The revelation prompted visible skepticism within Ukraine’s defense community once it became public, with Taras Chmut, head of the Come Back Alive charitable foundation and founder of the Ukrainian Military Center, better known as the Militarnyi outlet, questioning why a weapon of the Flamingo’s strategic importance would rely on the same software base available to any hobbyist. Chmut has spent years positioning himself as one of Ukraine’s most prominent military analysts and volunteer fundraisers, with Come Back Alive having channeled well over $1 billion toward Ukraine’s defense forces since the foundation’s founding, giving his public doubts about the Flamingo’s software real weight within Ukrainian defense circles rather than the kind of casual criticism a company might simply ignore. Fire Point CEO Iryna Terekh responded directly on social media, laying out in detail why her company considers open-source architecture an asset rather than a liability for a weapon meant to keep working under wartime pressure.
“Open source gives you three things that cannot be bought for any amount of money. Speed. There is no vendor lock-in, no going through licensing negotiations, no dependence on someone else’s roadmap. Engineers take the solution and adapt it today. Independence. Every proprietary license is a point of failure in the supply chain.
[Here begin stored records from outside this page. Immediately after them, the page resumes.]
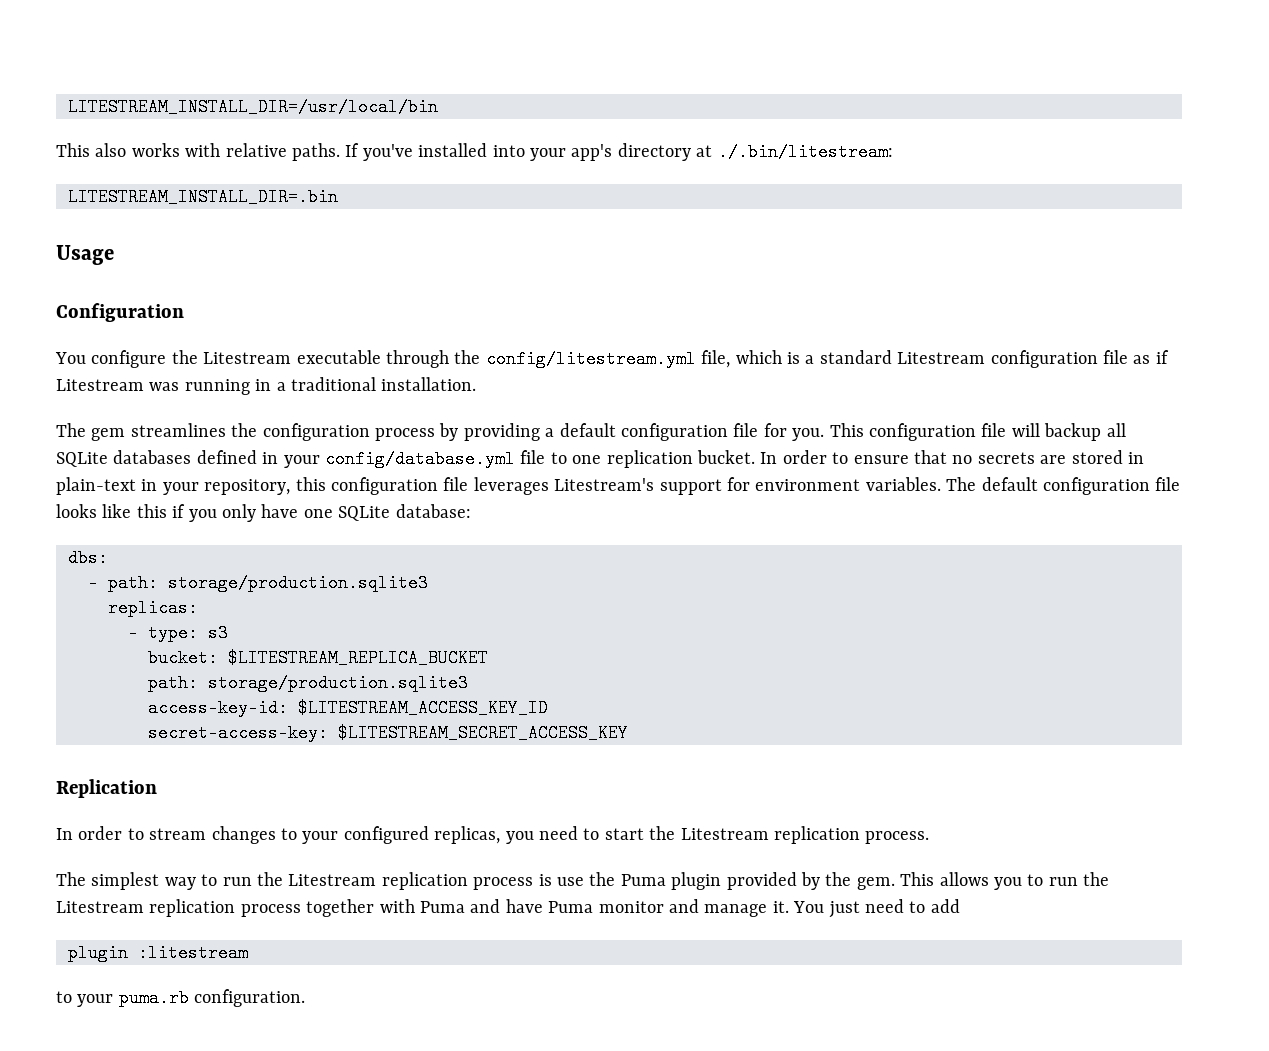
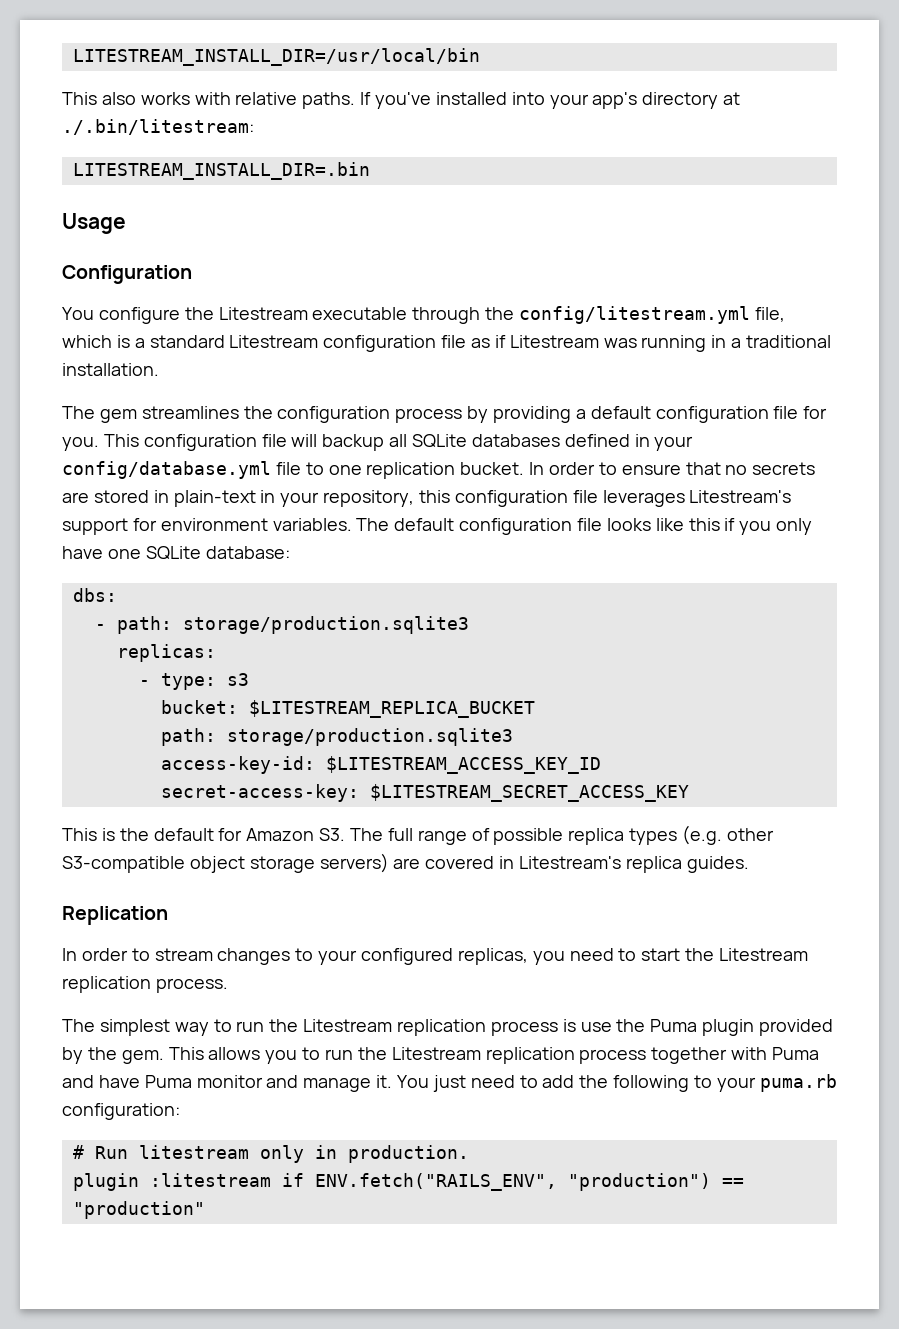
+ This is the default for Amazon S3. The full range of possible replica types (e.g. other S3-compatible object storage servers) are covered in Litestream's replica guides.
- You just need to add
- plugin :litestream
- to your puma.rb configuration.
+ You just need to add the following to your puma.rb configuration:
+ # Run litestream only in production.
+ plugin :litestream if ENV.fetch("RAILS_ENV", "production") == "production"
Sanctions, politics, a supplier’s bankruptcy: anything can stop production. Open source code belongs to you forever, and at the same time belongs to no one. Collective intelligence. Thousands of engineers around the world have already solved the problems and done the debugging you are only just about to encounter. Scaling on open source means leaning on the shoulders of the community rather than fighting alone, which means enormous savings in time and money. So your irony is understandable, but we do seem to live in the same context, a military one. And, spoiler alert, our own guidance system for our ballistic missile is also built on open architecture,” Terekh said.
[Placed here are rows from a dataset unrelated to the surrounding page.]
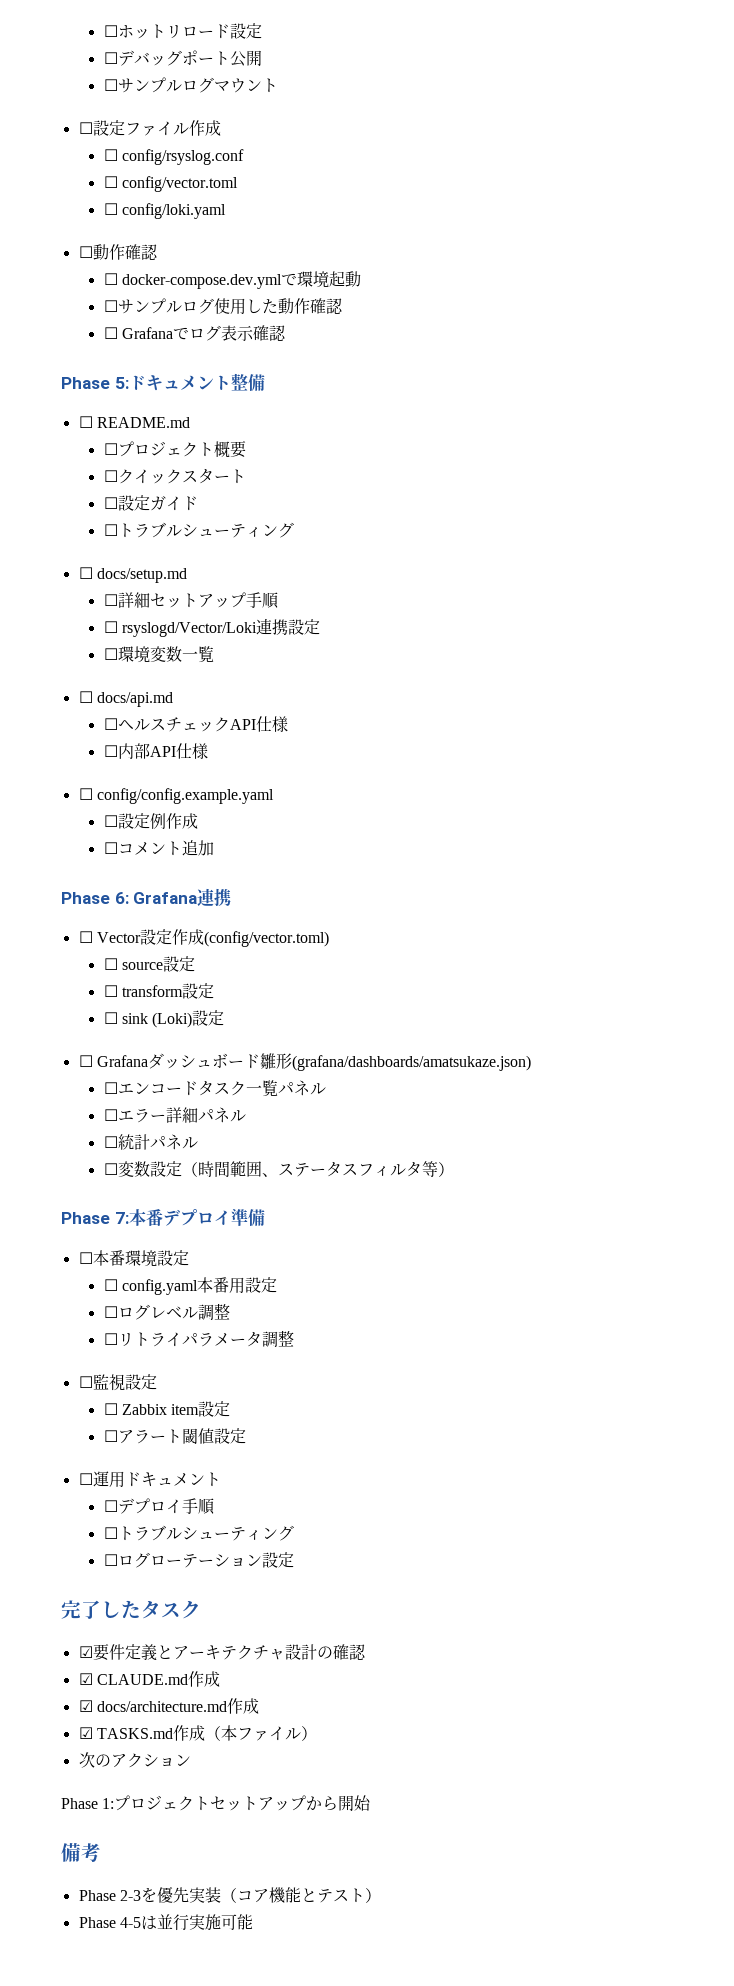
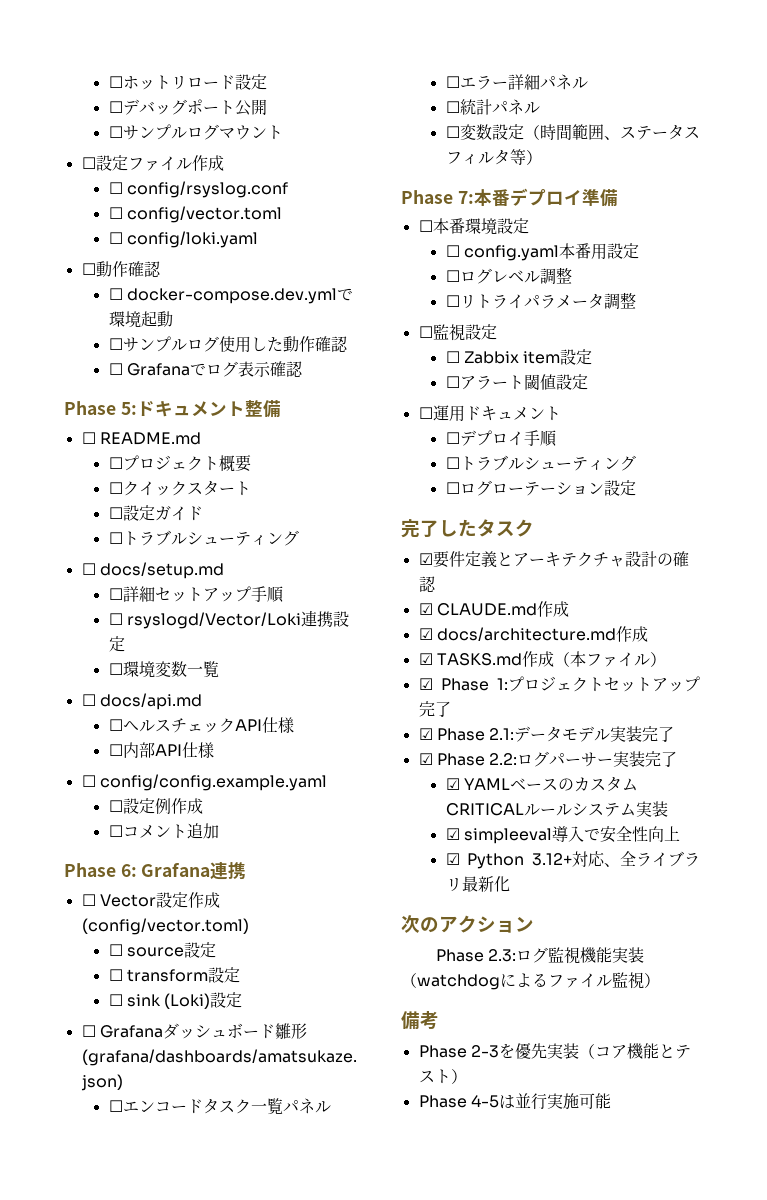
+ ☑ Phase 1:プロジェクトセットアップ完了
+ ☑ Phase 2.1:データモデル実装完了
+ ☑ Phase 2.2:ログパーサー実装完了
+ ☑ YAMLベースのカスタムCRITICALルールシステム実装
+ ☑ simpleeval導入で安全性向上
+ ☑ Python 3.12+対応、全ライブラリ最新化
  次のアクション
- Phase 1:プロジェクトセットアップから開始
+ Phase 2.3:ログ監視機能実装（watchdogによるファイル監視）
Terekh’s argument reflects a genuine strategic calculation rather than simply a defense of budget constraints. Proprietary military avionics systems typically require lengthy licensing negotiations, ongoing vendor support contracts, and dependence on a supplier that could face sanctions, bankruptcy, or political pressure that halts deliveries at the worst possible moment, risks that carry outsized weight for a country fighting an active war where production cannot afford to pause while lawyers finalize a licensing agreement. An open-source platform like ArduPilot, maintained by a global community of contributors rather than a single company, cannot be sanctioned out of existence or discontinued by a corporate decision made in a boardroom thousands of miles from the front, and any bugs or edge cases Fire Point’s engineers encounter have likely already been identified and fixed by someone else building an entirely different drone for an entirely different purpose.
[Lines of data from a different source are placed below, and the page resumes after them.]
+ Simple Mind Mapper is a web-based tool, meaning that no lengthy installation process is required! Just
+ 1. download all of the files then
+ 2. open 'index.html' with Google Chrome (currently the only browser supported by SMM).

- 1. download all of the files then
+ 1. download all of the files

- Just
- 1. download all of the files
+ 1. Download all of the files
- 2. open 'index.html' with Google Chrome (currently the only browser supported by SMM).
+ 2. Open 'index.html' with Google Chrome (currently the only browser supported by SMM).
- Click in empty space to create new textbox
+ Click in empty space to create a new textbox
Whether ArduPilot’s civilian pedigree ultimately proves as durable under sustained combat use as a purpose-built military system remains to be seen, since the Flamingo’s own combat record so far has been mixed, with Ukrainian and independent tracking indicating a meaningful share of the roughly three dozen missiles fired by mid-2026 either missed their targets or were intercepted by Russian air defenses before reaching them. What Terekh’s response does confirm is that Fire Point views that tradeoff as worth making, betting that the speed, independence, and accumulated wisdom of an open global engineering community outweigh whatever polish a proprietary system might offer, a bet that will keep being tested every time a Flamingo leaves its launcher aimed at a target hundreds of miles inside Russian territory.